It doesn't get everything right, though. The omnipresent fog is present in very weird ways, and will interact with complex architecture in a very strange and off-putting manner. Compared to more recent FMs the cityscape is mostly barren, and at least one place offers no alternate approach vectors except walking through the front door, in plain sight of a stationary guard. A point in the mission has two thieves spawned into the map, they do so only at a certain moment in time that allows a quick taffer to prepare and stand behind them as they appear. Wall textures are often ill-aligned and far too many rooms are completely empty.

But it's the things that are present that count, and the point must be made that this is one of the oldest (T2) FMs around. It's simply amazing what it has on offer, and I think at least one of its ideas (using an above-ground aqueduct as a means of travel) has not been replicated in a later FM. So despite its age and flaws, there are still plenty of reasons to give this one a go.
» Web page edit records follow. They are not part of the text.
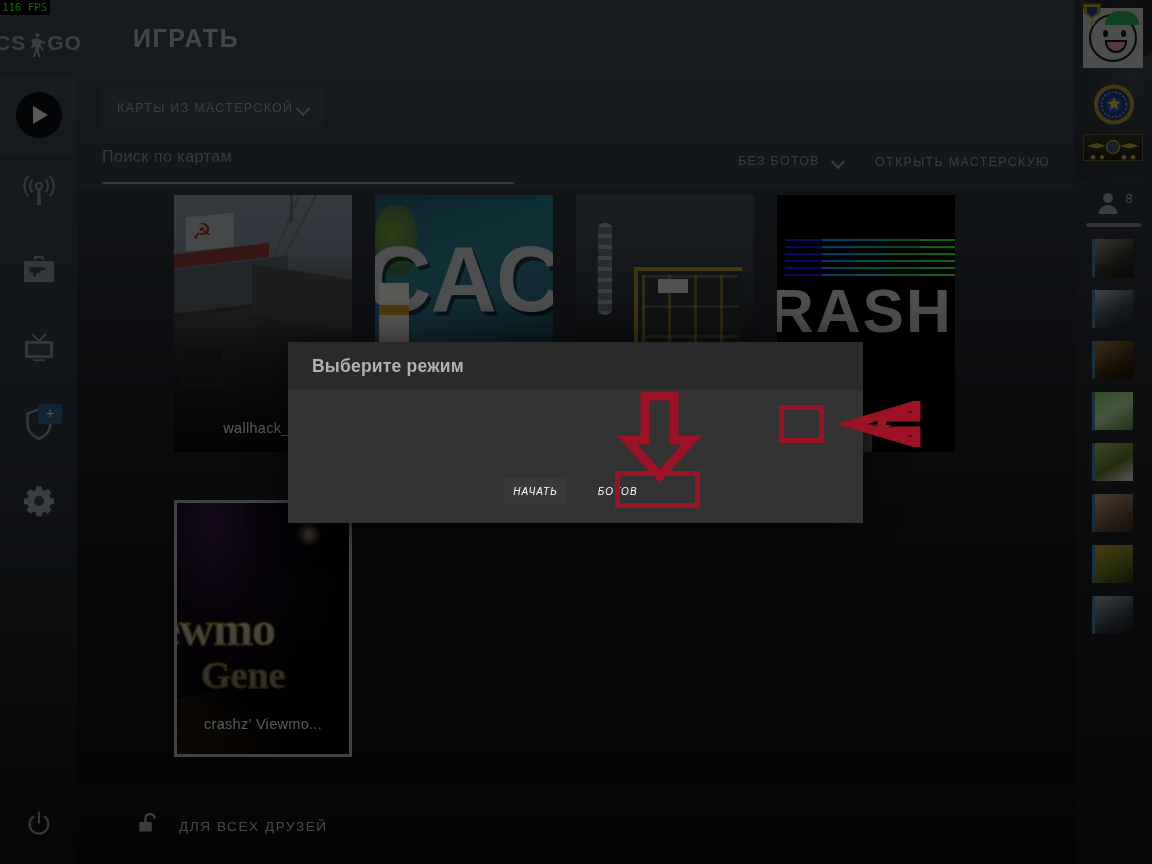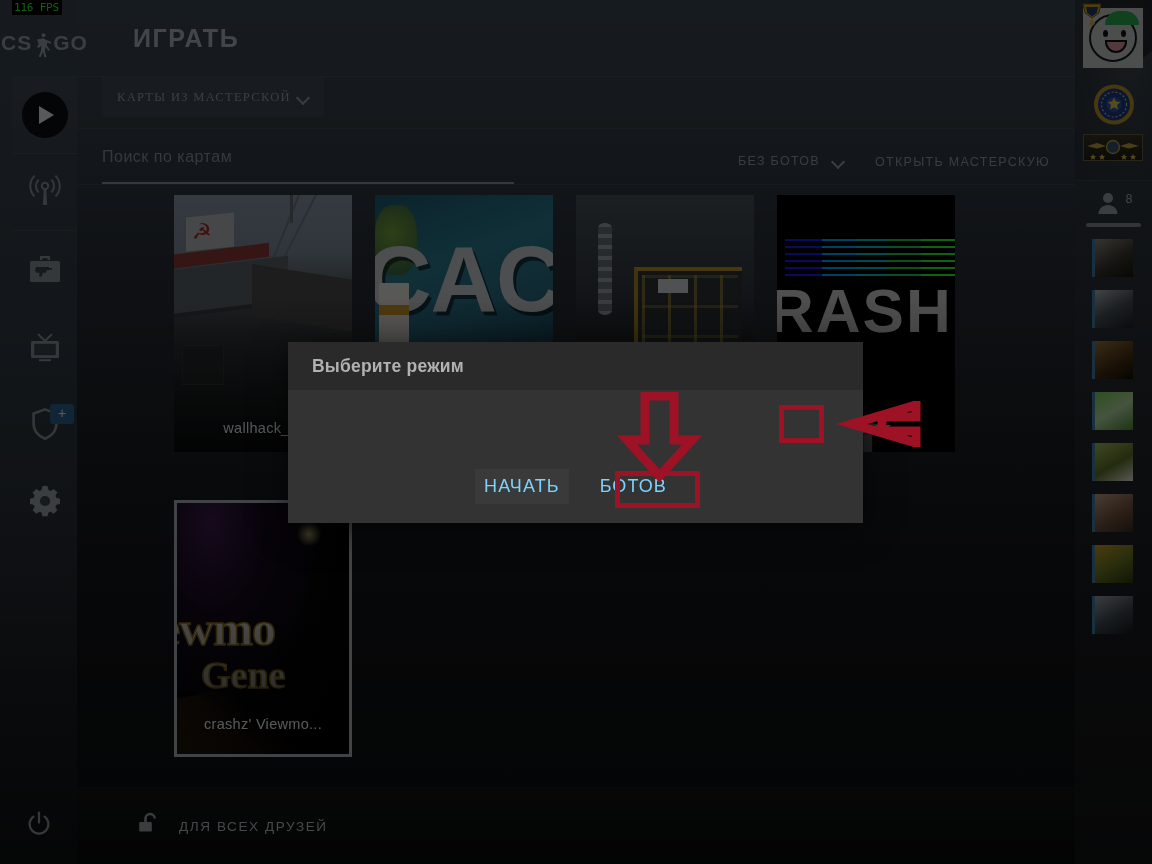"116 FPS" #left-sidebar { padding-left: 12px -> none }
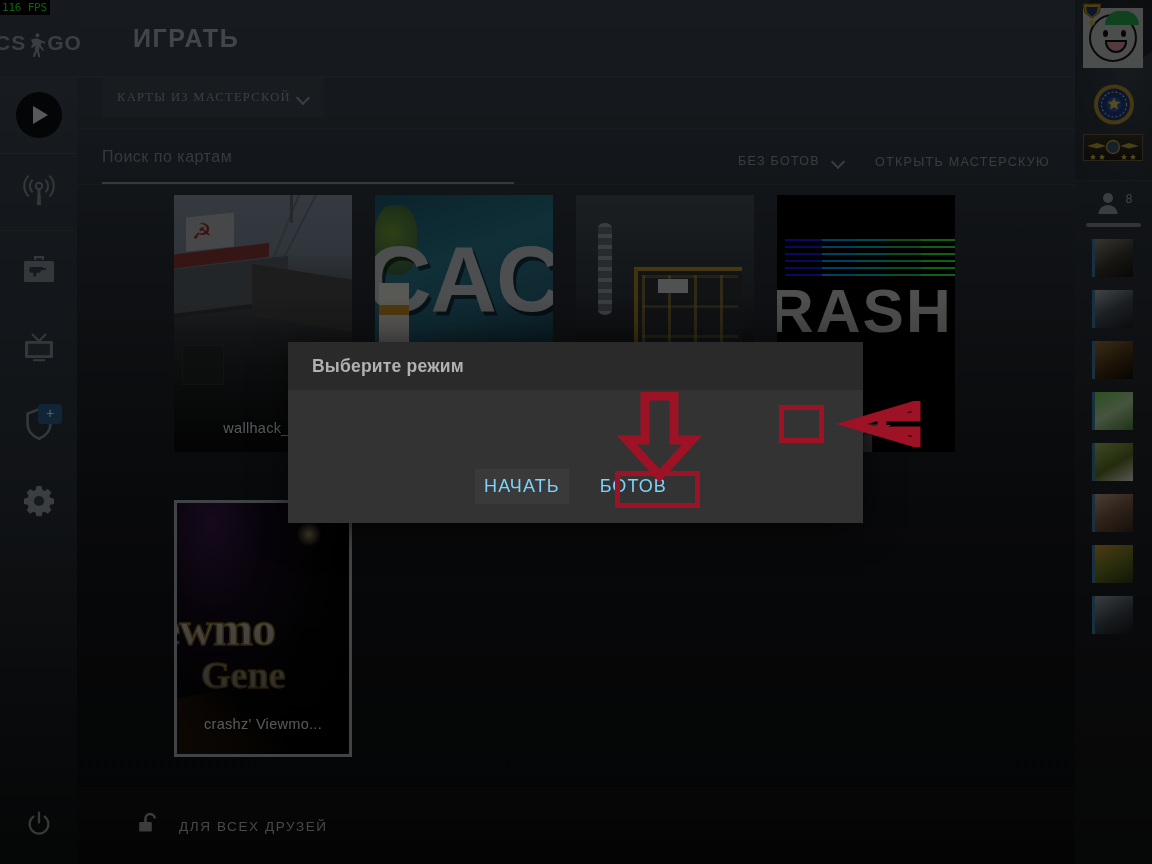"КАРТЫ ИЗ МАСТЕРСКОЙ" #filter-bar { align-items: flex-start -> flex-end; font-family: Liberation Serif, serif -> none }
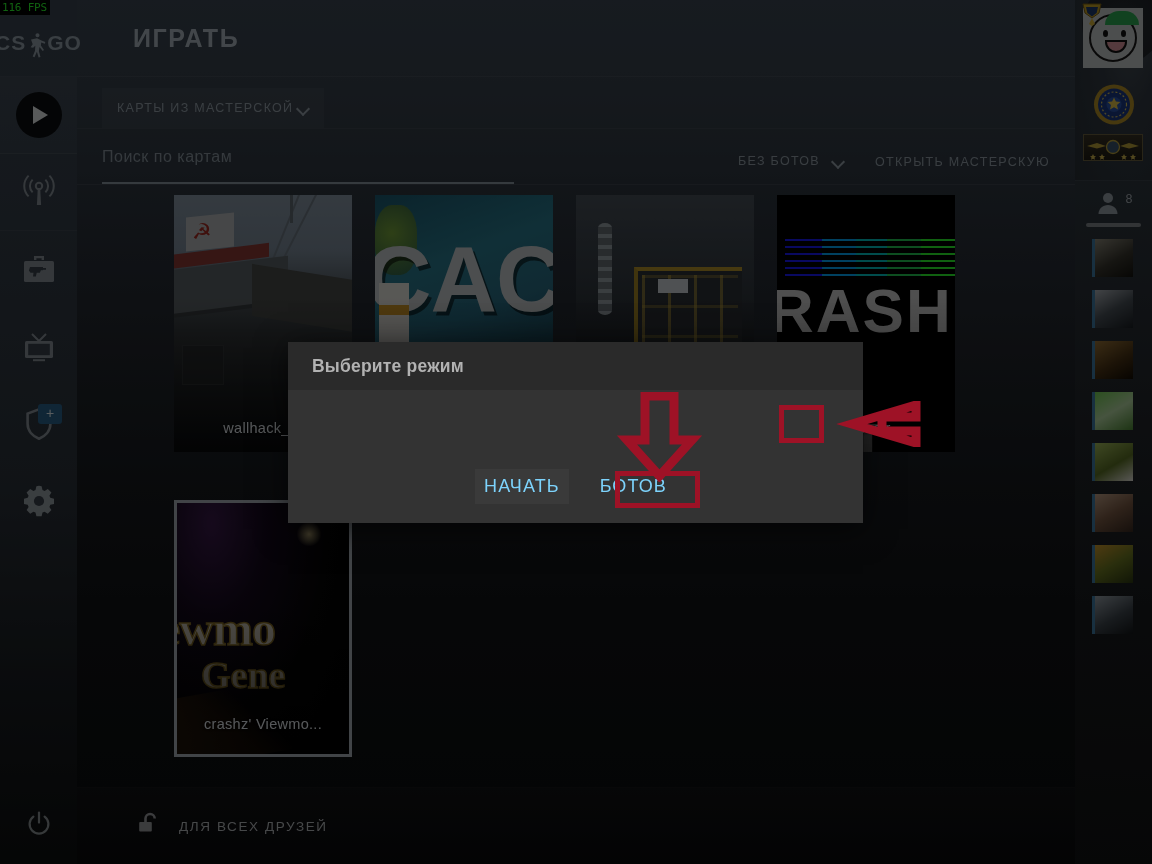"НАЧАТЬ" .modal-btn { color: #7dd3fc -> #ffffff; font-size: 18px -> 10px; font-style: none -> italic }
Rating: 7/10. The grandfather of most FMs is still worth a visit. Bring an umbrella.


"Silent Nightmares" by HipBreaker

Garrett is trying to find his friend who went missing while treasure-hunting in an abandoned (and now haunted) Mechanist facility.

This is a great example of "good idea, not-so-good execution." The place certainly is creepy, but most of it is just room after room after room, with the occasional corridor thrown in. There's a crypt area that barely serves any purpose, a comically oversized elevator that doesn't have a 'call'-button, and the key to the exit is located in a chest at the very top of the building on some kind of altar. The worst part is that while it's playable I'd say it's unfinished. The soundscape isn't in place for many rooms, and some objects are hanging in mid-air.

Rating: 4/10. There are many great ideas here, but they aren't given the chance to shine. Fortunately the author got better at his craft and made such excellent FMs as "Insurrection" and "Eclipsed".


"Deep Trouble" by Dark Assassin

Garrett intends to rob a count by sneaking into a cargo crate to get inside his mansion. Unfortunately for him the Mechanists steal the count's shipment and take it aboard their latest submarine.

This is not just a "Cetus Amicus"-type Mechanist-mission, it's also in three parts. The first part is just sneaking around on a submarine, trying to find an exit. Things take a strange turn in the second mission when 'something' kills all the Mechanists and you find yourself wandering through an empty facility trying to find an exit, but soon enough Garrett has to take the fight to a new enemy. This is also a sequel (epilogue?) to a series of missions outlined in this post. My opinions in that post still stand, and honestly I quickly got tired of these missions as well (that they employ graphics from System Shock 1 & 2 doesn't help).

That said, except for pointless UI changes there's nothing wrong here... it just ain't my cup of tea.

Rating: 6/10.


"Heading Out" by camus

Garrett is out for some quick cash, and he picks a seedy part of town where an archeologist has just returned from a rewarding expedition.

What struck me about this FM is that it's VERTICAL. You start at ground level but will quickly have to ascend and leap across rooftops to reach the "other" part of the map.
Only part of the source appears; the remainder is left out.